Gap Inc reported a surprise quarterly profit on Thursday on demand for dressier clothes at its Banana Republic brand, while an inventory glut and weak sales of outdated clothes prompted it to withdraw annual forecasts.
People have been opting for suits, dresses and skirts over casual wear as they increasingly venture out for social events and to offices, with demand for affordable luxury, which Banana Republic specializes in, also staying firm.
Shares surged 6% in premarket trading Friday as Gap topped revenue estimates and said sales improved in July and into August, with easing fuel prices helping lift discretionary spending.
"The macro environment is testing us with simultaneous shifts in consumer behavior and increased cost pressures," Gap interim Chief Executive Officer Bob Martin said on an earnings call.

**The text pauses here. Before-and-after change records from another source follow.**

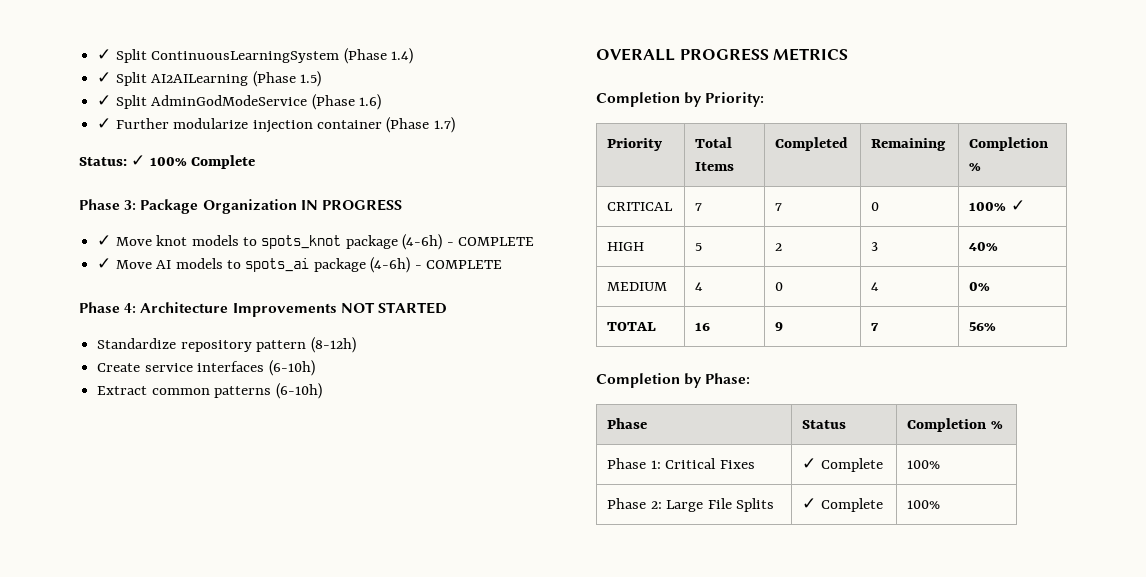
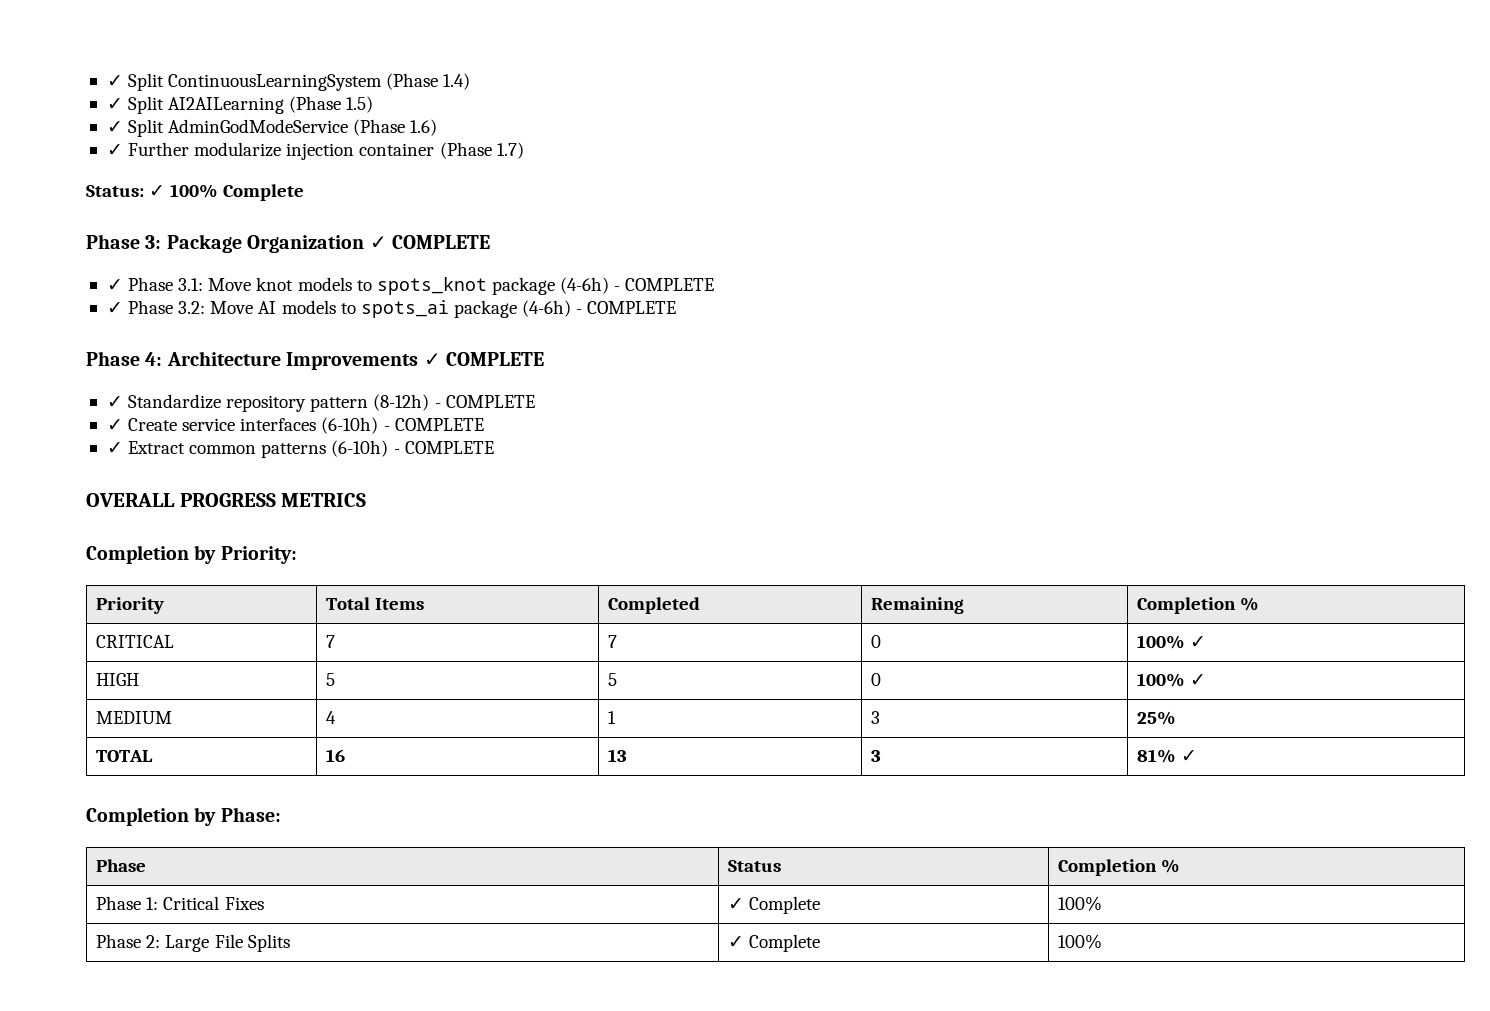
- Phase 3: Package Organization IN PROGRESS
- ✓ Move knot models to spots_knot package (4-6h) - COMPLETE
+ Phase 3: Package Organization ✓ COMPLETE
+ ✓ Phase 3.1: Move knot models to spots_knot package (4-6h) - COMPLETE
- ✓ Move AI models to spots_ai package (4-6h) - COMPLETE
+ ✓ Phase 3.2: Move AI models to spots_ai package (4-6h) - COMPLETE
- Phase 4: Architecture Improvements NOT STARTED
- Standardize repository pattern (8-12h)
- Create service interfaces (6-10h)
- Extract common patterns (6-10h)
+ Phase 4: Architecture Improvements ✓ COMPLETE
+ ✓ Standardize repository pattern (8-12h) - COMPLETE
+ ✓ Create service interfaces (6-10h) - COMPLETE
+ ✓ Extract common patterns (6-10h) - COMPLETE
- HIGH | 5 | 2 | 3 | 40%
+ HIGH | 5 | 5 | 0 | 100% ✓
- MEDIUM | 4 | 0 | 4 | 0%
+ MEDIUM | 4 | 1 | 3 | 25%
- TOTAL | 16 | 9 | 7 | 56%
+ TOTAL | 16 | 13 | 3 | 81% ✓

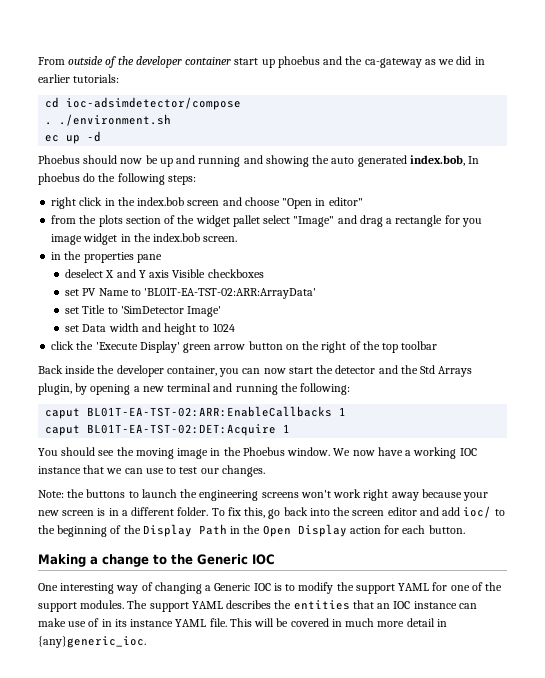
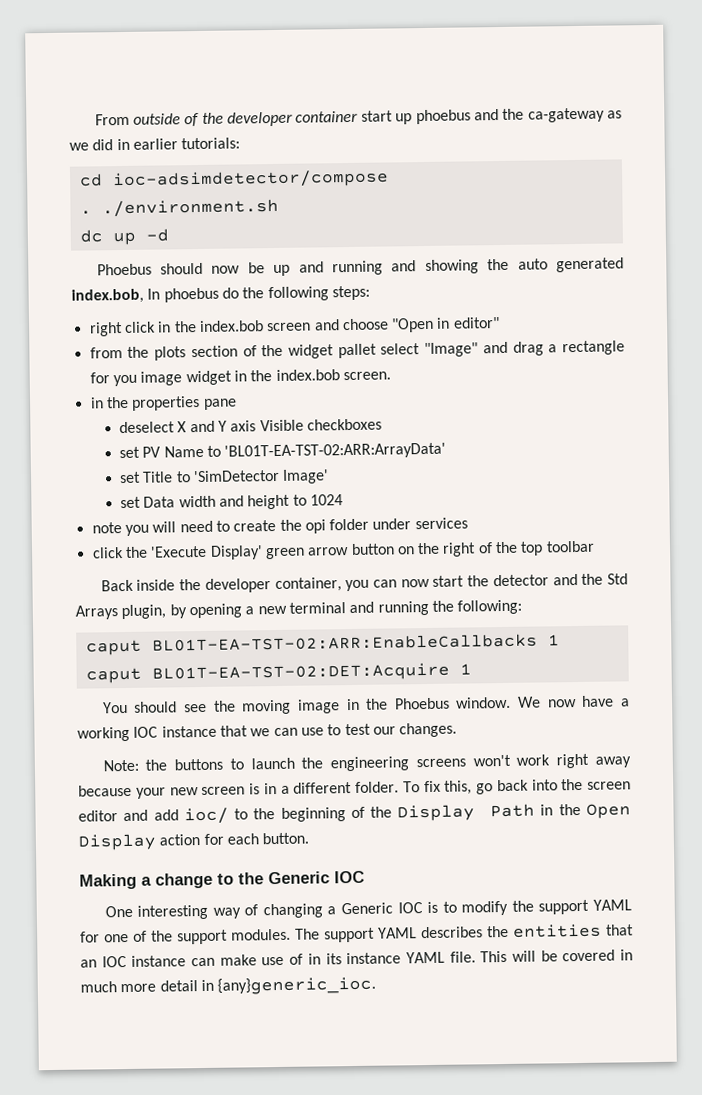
- ec up -d
+ dc up -d
+ note you will need to create the opi folder under services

The company, which is in the middle of a CEO transition after Sonia Syngal stepped down last month, said it would invest "more prudently" in marketing, implement a pause on hiring and slow down its spending on technology as it seeks to shore up its profits.
U.S. apparel chains including Kohl's and Abercrombie & Fitch have warned of steeper discounts to offload excess inventory of casual wear, which people donned more during the height of the pandemic.
Gap recorded an inventory impairment charge of $58 million and said stocks at the end of the second quarter were 37% higher from last year, although it expects them to fall heading into next year.
The company reported second-quarter profit of 18 cents per share, compared with an average estimate of a loss of 5 cents from analysts polled by Refinitiv.
Net revenue of $3.86 billion also topped expectations of $3.82 billion, helped by a 9% jump in sales at Banana Republic, even as Gap struggled to sell outdated styles at brands including Old Navy.